Modify how pattern search works (support variables and regexes)

david-a-wheeler commented 1 year ago

When I do a "search" I can enter a pattern (great!). In addition, when I use patterns like 4 = or T. <-> I get very sensible results.

However, when I do some pattern searches I don't get the results I expect. Examples of surprises are ph <-> and class. In the first case, I get results that don't include the phrase ph <->. In the second, I seem to get everything that has a class type result in it... not everything with the constant term "class".

I think it'd be great to explain the pattern language where it's available. E.g., as a tooltip, or maybe a circled "i" for information that displays a longer explanation).

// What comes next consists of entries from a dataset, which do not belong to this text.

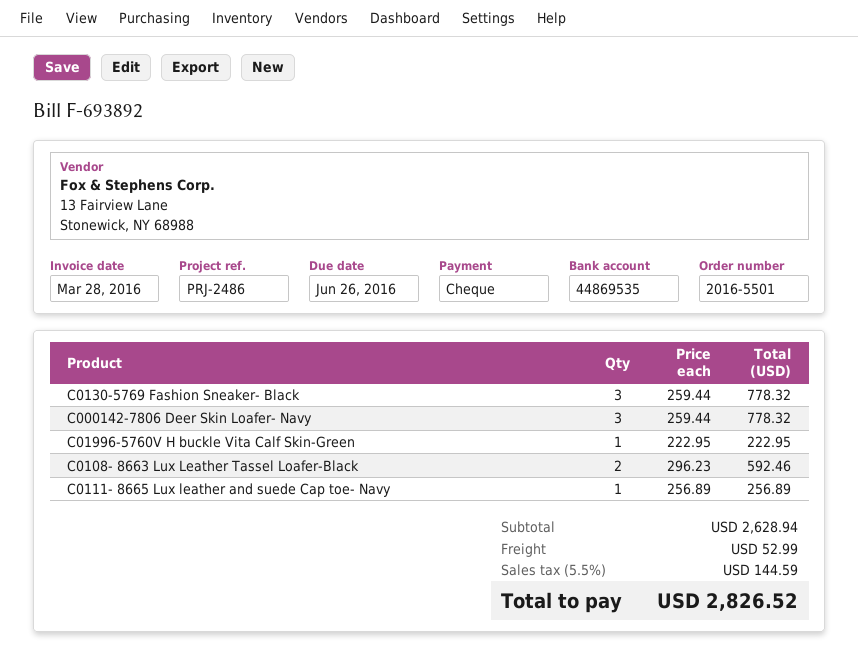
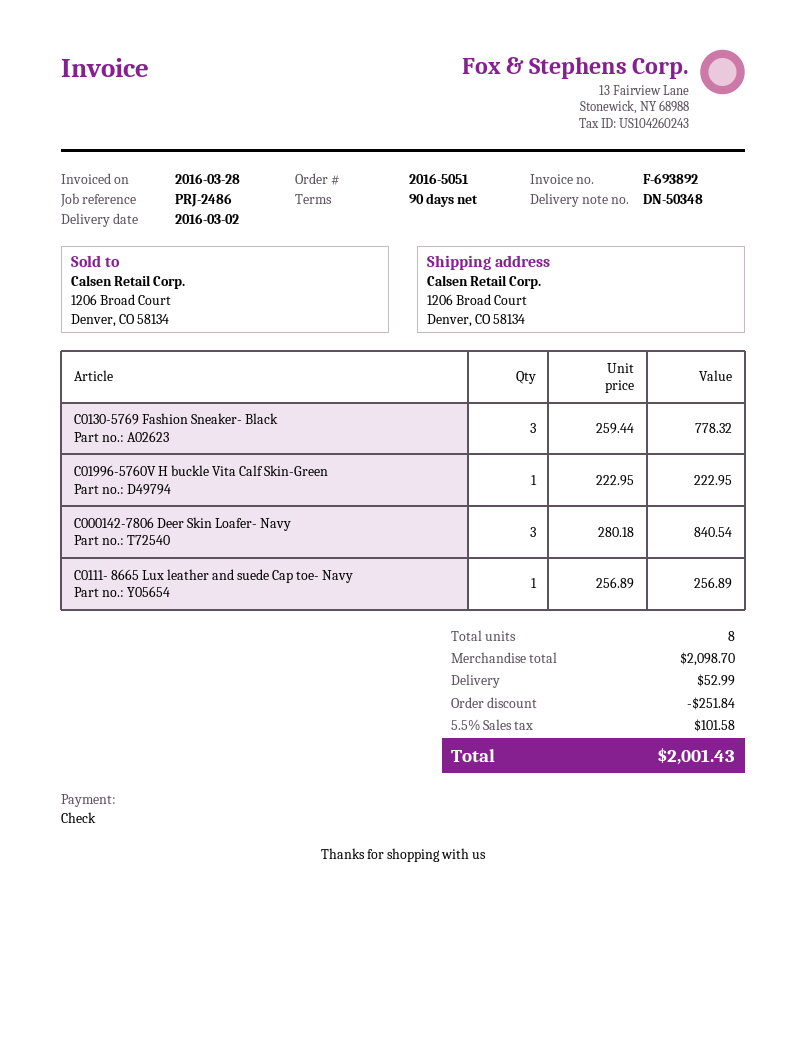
order number: 2016-5501 -> 2016-5051
C000142-7806 Deer Skin Loafer- Navy: 3 x 259.44 = 778.32 -> 3 x 280.18 = 840.54
C0108- 8663 Lux Leather Tassel Loafer-Black: 2 x 296.23 = 592.46 -> none
subtotal: 2628.94 -> 2098.70
discount: none -> 251.84
tax: 5.5% = 144.59 -> 5.5% = 101.58
total: 2826.52 -> 2001.43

Also, it might be better if the pattern language metasymbols (like class) were unlikely to be math symbols in use. One way is to use "&" as a prefix, e.g., &class.

Also, it might be nice to support regular expressions as an option (add a checkbox "use regex"). Regexes are a widely-used pattern language that many people already know. Regular expressions don't know anything about the types of data (while this pattern search system does appear to), so perhaps they shouldn't be the default, but it'd be nice to have the option to use regexes for search. Since I don't fully understand the pattern language, I don't know what (or if) I'm missing :-).

expln commented 1 year ago

The pattern language is very simple, I didn't spend a lot of time for its implementation. So definitely this is the area for possibly many improvements.

A pattern should consist of constants only and it describes what subsequence you want to find in assertions (currently it doesn't search over hypotheses, only the conclusion part of axioms and theorems). Let's say your pattern consists of 5 constants c1 c2 c3 c4 c5 and the algorithm has already found a theorem having c1 c2 as a subsequence in it, now the algorithm is trying to check if c3 is also included into this theorem, so it works as follows (with some simplifications):

c3_matched = false
for theorem_symbol in "all-remaining-unmatched-symbols-to-the-right" and while !c3_matched {
    if (theorem_symbol is constant) {
        c3_matched = (theorem_symbol === c3)
    } else {
        c3_matched = ( typeOf(theorem_symbol) === c3 )
    }
}
if (!c3_matched) {
    "conclude the theorem doesn't match the pattern"
} else {
    "proceed with the same for c4"
}

As you can see it doesn't (currently) use metasymbols.

In the case when for ph <-> you get results that don't include the phrase ph <-> I suspect you saw the results of the previous search and you didn't notice the error message "'ph' - is not a constant." :) If this is the case then yeah, that automatically becomes one subarea for improvement for the error notification :) (I will erase results of the previous search)

I provided an explanation of current implementation of the pattern search. I will provide more thoughts on improvements a bit later.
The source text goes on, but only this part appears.